In 1968, the draft was looming over the heads of the young men in West Bend. Many of Thomas’ friends enrolled for college in order to avoid the draft. Though he was a smart man with good grades, school just wasn’t for Thomas.
“His heart wasn’t in it,” Arllys explained.
Knowing that he didn’t want to go to college and would therefore be drafted the next year, Thomas took the initiative himself. With one of his friends, Thomas enlisted in the Marines. It takes good grades to get into the Marines, so Thomas took his intelligence and his sense of duty and joined the military. As soon as he signed up, he went home to tell his parents.
“He didn’t tell us beforehand,” Arlyss recalled thoughtfully. “I think that he wanted to make his own choice.”
His father was upset but not for reasons one would expect. John was a Navy man himself and wished that Thomas had enlisted in the Navy as well. That way, he would know that his son had a clean bed to sleep on at night.
The summer of ’68 approached and so did Thomas’ deployment date for training. The beginning of the summer was picnic season in West Bend and, thankfully, he was able to stay for the fun. Come July, Thomas went to San Diego for basic training at Camp Pendleton. It would be quite a while before he was able to return home. His leave was delayed several times because many of his troop members had meningitis. But when December came in ’68, Thomas came home.
It shows what kind of man he was and the value his family held to him, that at 20-years-old, the first thing he did when returning home was visited his grandparents in the nursing home. The second thing he did? Sat down for Thanksgiving dinner.
“I didn’t want to have Thanksgiving without him so I waited until he came home to cook Thanksgiving dinner,” says Arllys.
Almost immediately after Thanksgiving celebration came Christmas. Thomas’ last Christmas was one of joy and to be remembered. All of his family that was able to come, attended Christmas and he was able to spend the holiday with them. After the holidays, Thomas and his father went up north to spend a couple weeks icefishing. It was a time of bonding between the two, a father and son getting to know each other before dark days approached.

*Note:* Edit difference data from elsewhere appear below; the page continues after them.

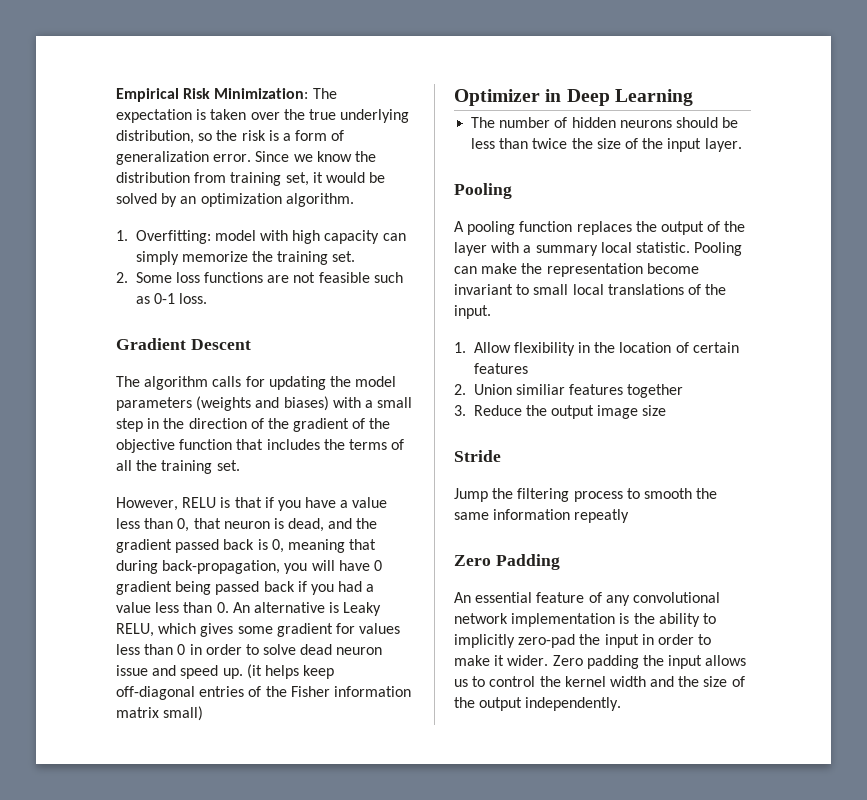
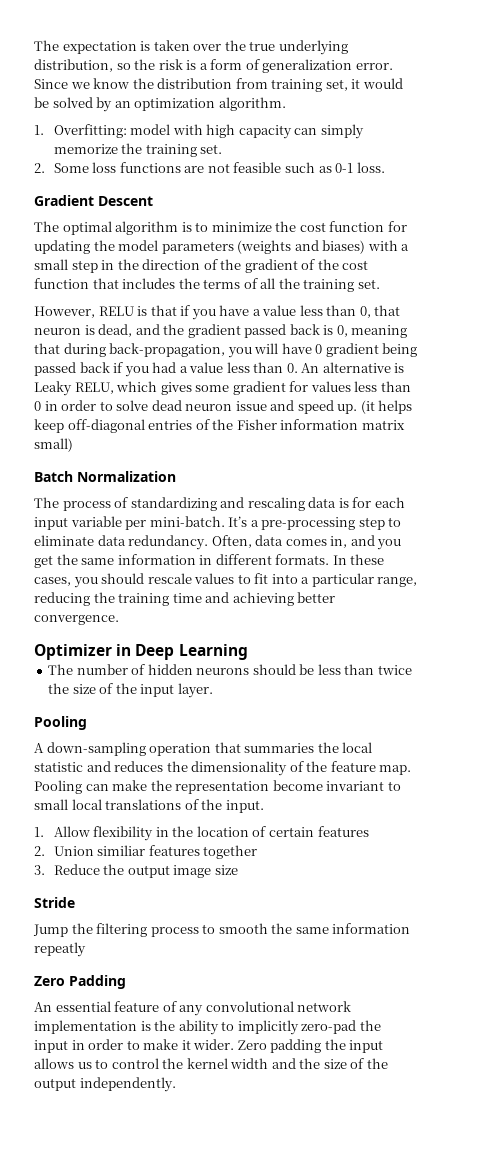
- Empirical Risk Minimization: The expectation is taken over the true underlying distribution, so the risk is a form of generalization error.
+ The expectation is taken over the true underlying distribution, so the risk is a form of generalization error.
- The algorithm calls for updating the model parameters (weights and biases) with a small step in the direction of the gradient of the objective function that includes the terms of all the training set.
+ The optimal algorithm is to minimize the cost function for updating the model parameters (weights and biases) with a small step in the direction of the gradient of the cost function that includes the terms of all the training set.
+ Batch Normalization
+ The process of standardizing and rescaling data is for each input variable per mini-batch. It’s a pre-processing step to eliminate data redundancy. Often, data comes in, and you get the same information in different formats. In these cases, you should rescale values to fit into a particular range, reducing the training time and achieving better convergence.
- A pooling function replaces the output of the layer with a summary local statistic.
+ A down-sampling operation that summaries the local statistic and reduces the dimensionality of the feature map.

His leave ended and it was time for him to fulfill his duty. On Jan. 19, 1969, Thomas was deployed immediately to Vietnam. He spent 39 days overseas before falling outright to gunfire. February 23, was the day that Thomas gave everything to protect his country, but even more importantly, the ones he cared for. Carol, his family, and all of his friends were all worth fighting for and he gave his life for their sake too.
“We are really proud of him,” Arllys says, recalling the brave young man that she raised.
At the Holy Angel Cemetery in West Bend, you can find Private First Class Thomas Crook, a man known by many and loved by all. Besides his father, he rests, eternally, with a plaque commemorating his selflessness. The flag that waves next to his plaque is a reminder that Thomas Crook put his loved ones and his country before himself.